In 1990, Allianz started an expansion into eight Eastern European countries with establishing a presence in Hungary. In the same decade, Allianz also acquired Fireman’s Fund, an insurer in the United States, which was followed by the purchase of Assurances Générales de France (AGF), Paris. These acquisitions were followed by the expansion into Asia with several joint ventures and acquisitions in China and South Korea and the acquisition of Australia’s Manufacturers Mutual Insurance. Around this time Allianz expanded its asset management business as well by purchasing for example asset management companies in California.[8]
In 1999, Allianz purchased investment management firm PIMCO.[17]
In April 2001, Allianz agreed to acquire the 80 per cent of Dresdner Bank that it did not already own for US$20 billion. As part of the transaction, Allianz agreed to sell its 13.5 per cent stake in HypoVereinsbank to Munich Re, and to acquire Munich Re’s 40 per cent stake in Allianz Leben.[18] Following completion of the acquisition, Allianz and Dresdner Bank combined their asset management activities by forming Allianz Global Investors. In 2002, Michael Diekmann succeeded Henning Schulte-Noelle as CEO of Allianz AG. In June 2006, Allianz announced the layoff of 7,280 employees, about 4 percent of its worldwide work force at the time, as part of a restructuring program aimed at raising profitability (“Allianz Sustainability P&C and Life”). The reductions comprised 5,000 staff at Allianz insurance operations and 2,480 at Dresdner Bank. In the same month, Allianz announced that its Dresdner Kleinwort Wasserstein investment banking operation would be renamed as simply Dresdner Kleinwort.[19]
In September 2005, Allianz announced that it would convert its holding company into a Societas Europaea (SE; Latin: European Company), becoming one of the first major companies to do so. The conversion was made in conjunction with Allianz’s acquisition of 100 per cent control of its principal Italian subsidiary Riunione Adriatica di Sicurtà (RAS) for around US$7 billion. The conversion to an SE was completed on 13 October 2006.[20] The Allianz Group also simplified its brand strategy from 2006 and their previous emblem was replaced by the current combination mark.[21] By 2008 the company was Europe’s largest insurer.[22]
In 2007 it was a founder member of the Hedge Fund Standards Board which sets a voluntary code of standards of best practice endorsed by its members.[23]
On 31 August 2008, it was announced that Allianz had agreed to sell 60.2 per cent of Dresdner Bank to Commerzbank for €9.8 billion (US$14.4 billion), with an agreement that Commerzbank would acquire the remainder of Dresdner Bank by the end of 2009.[24] After renegotiations, it was announced in November 2008 that Commerzbank would acquire the 100% ownership of Dresdner Bank earlier (12 January 2009). The sale price was lowered to 5.5 billion Euro. Shortly after the transaction completed, Commerzbank was partially nationalized by the German government to save it from bankruptcy. Allianz currently retains a stake of around 14% in Commerzbank.[25]
Allianz X founded in 2013 and headed by Nazim Cetin is Allianz Tech Investment Fund with one billion Euros in size.[26]
In August 2015, a consortium led by Allianz acquired German motorway service station group Tank & Rast for an undisclosed sum believed to be in the region of €3.5 billion.[27]
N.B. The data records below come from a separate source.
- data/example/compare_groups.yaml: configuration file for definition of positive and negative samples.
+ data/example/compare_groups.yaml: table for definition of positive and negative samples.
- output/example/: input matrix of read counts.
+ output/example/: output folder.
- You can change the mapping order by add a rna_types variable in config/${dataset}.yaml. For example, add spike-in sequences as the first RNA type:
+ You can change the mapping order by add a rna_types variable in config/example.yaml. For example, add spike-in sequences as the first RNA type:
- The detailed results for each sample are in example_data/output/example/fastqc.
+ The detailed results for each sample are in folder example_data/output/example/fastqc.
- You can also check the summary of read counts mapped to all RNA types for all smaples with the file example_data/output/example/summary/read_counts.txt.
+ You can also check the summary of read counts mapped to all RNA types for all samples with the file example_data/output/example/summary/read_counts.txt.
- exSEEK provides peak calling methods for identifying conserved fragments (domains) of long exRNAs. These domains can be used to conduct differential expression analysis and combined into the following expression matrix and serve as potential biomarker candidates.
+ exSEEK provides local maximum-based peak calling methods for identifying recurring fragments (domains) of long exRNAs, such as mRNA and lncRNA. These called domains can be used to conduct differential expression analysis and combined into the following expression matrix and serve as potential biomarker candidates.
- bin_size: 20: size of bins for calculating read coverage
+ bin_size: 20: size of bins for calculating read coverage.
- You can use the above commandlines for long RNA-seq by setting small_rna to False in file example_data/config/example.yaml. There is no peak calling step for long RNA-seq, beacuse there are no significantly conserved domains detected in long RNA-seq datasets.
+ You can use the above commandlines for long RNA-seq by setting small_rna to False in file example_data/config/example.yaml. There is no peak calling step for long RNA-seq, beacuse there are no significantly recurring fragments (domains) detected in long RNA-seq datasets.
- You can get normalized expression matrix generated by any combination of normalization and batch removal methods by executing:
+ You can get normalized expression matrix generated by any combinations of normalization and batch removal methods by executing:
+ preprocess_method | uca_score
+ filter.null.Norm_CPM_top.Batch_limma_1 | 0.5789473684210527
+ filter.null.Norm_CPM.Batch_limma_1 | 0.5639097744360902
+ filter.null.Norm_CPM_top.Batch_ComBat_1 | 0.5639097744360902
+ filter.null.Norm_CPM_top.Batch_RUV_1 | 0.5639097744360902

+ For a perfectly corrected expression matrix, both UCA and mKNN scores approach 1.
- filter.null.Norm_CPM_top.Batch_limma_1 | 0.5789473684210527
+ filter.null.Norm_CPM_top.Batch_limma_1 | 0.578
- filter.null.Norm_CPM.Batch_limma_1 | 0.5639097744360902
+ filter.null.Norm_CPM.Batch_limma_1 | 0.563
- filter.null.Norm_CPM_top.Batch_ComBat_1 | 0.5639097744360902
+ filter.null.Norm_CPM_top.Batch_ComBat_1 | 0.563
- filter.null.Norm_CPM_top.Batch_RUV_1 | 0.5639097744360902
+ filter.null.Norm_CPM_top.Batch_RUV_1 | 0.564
In April 2018, TH Real Estate and Allianz partnered to provide £100m in debt finance to developers YardNine, for the development of 80 Fenchurch Street, a 240,000 sq ft office development in London.[28]
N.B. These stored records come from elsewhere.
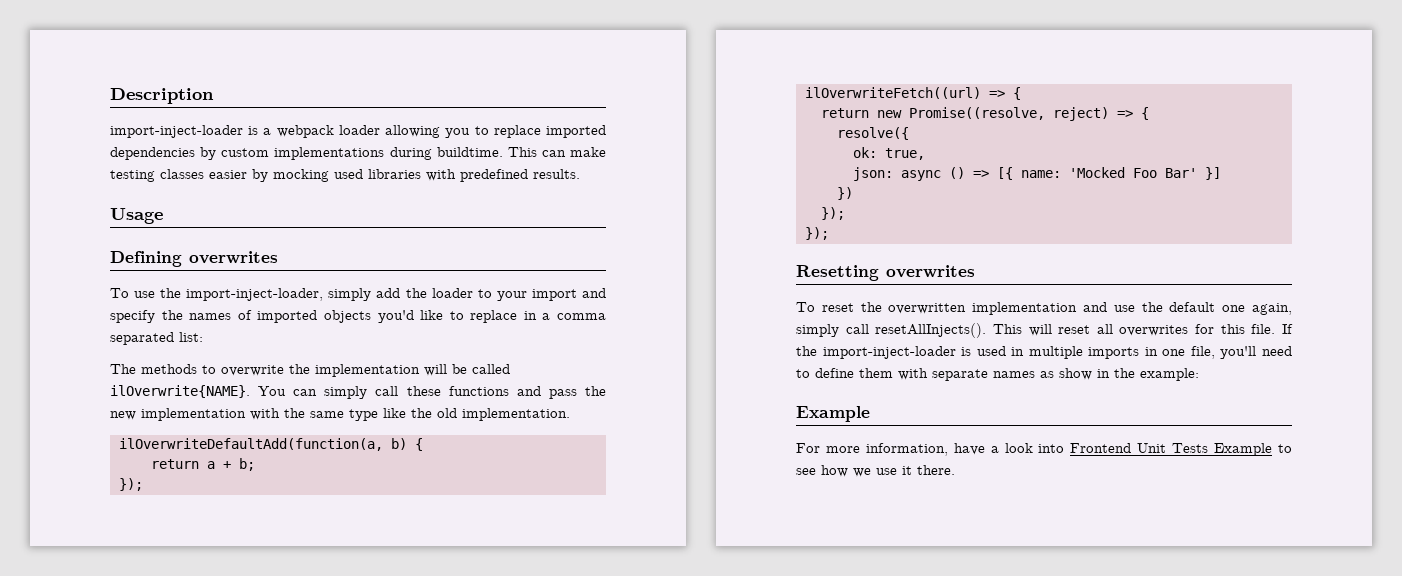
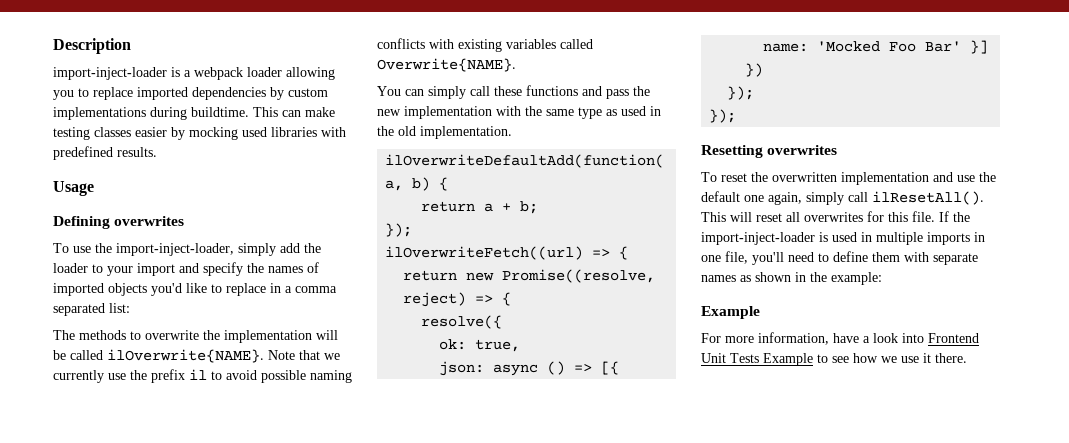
- The methods to overwrite the implementation will be called ilOverwrite{NAME}. You can simply call these functions and pass the new implementation with the same type like the old implementation.
+ The methods to overwrite the implementation will be called ilOverwrite{NAME}. Note that we currently use the prefix il to avoid possible naming conflicts with existing variables called Overwrite{NAME}.
+ You can simply call these functions and pass the new implementation with the same type as used in the old implementation.
- To reset the overwritten implementation and use the default one again, simply call resetAllInjects().
+ To reset the overwritten implementation and use the default one again, simply call ilResetAll().
- If the import-inject-loader is used in multiple imports in one file, you'll need to define them with separate names as show in the example:
+ If the import-inject-loader is used in multiple imports in one file, you'll need to define them with separate names as shown in the example:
In October 2020, Allianz was named the world’s top insurance brand by the Interbrand’s Best Global Brands Ranking.[29]
On August 1, 2021 Allianz disclosed that the United States Department of Justice had launched a probe into Allianz to determine the role that executives had played in the loss of billions of euros from Allianz Global’s Structured Alpha Funds.[30][31] In September 2021, the German Federal Financial Supervisory Authority launched its own probe.[32][33] On September 30, 2021, it was reported that asset management chief Jacqueline Hunt would step down as part of a shake up that followed the investigations into the losses[34]
On 17 May 2022, Allianz SE has agreed to pay $6 billion in U.S fraud case due to the collapse of its Structured Alpha funds during COVID-19 pandemic.[35]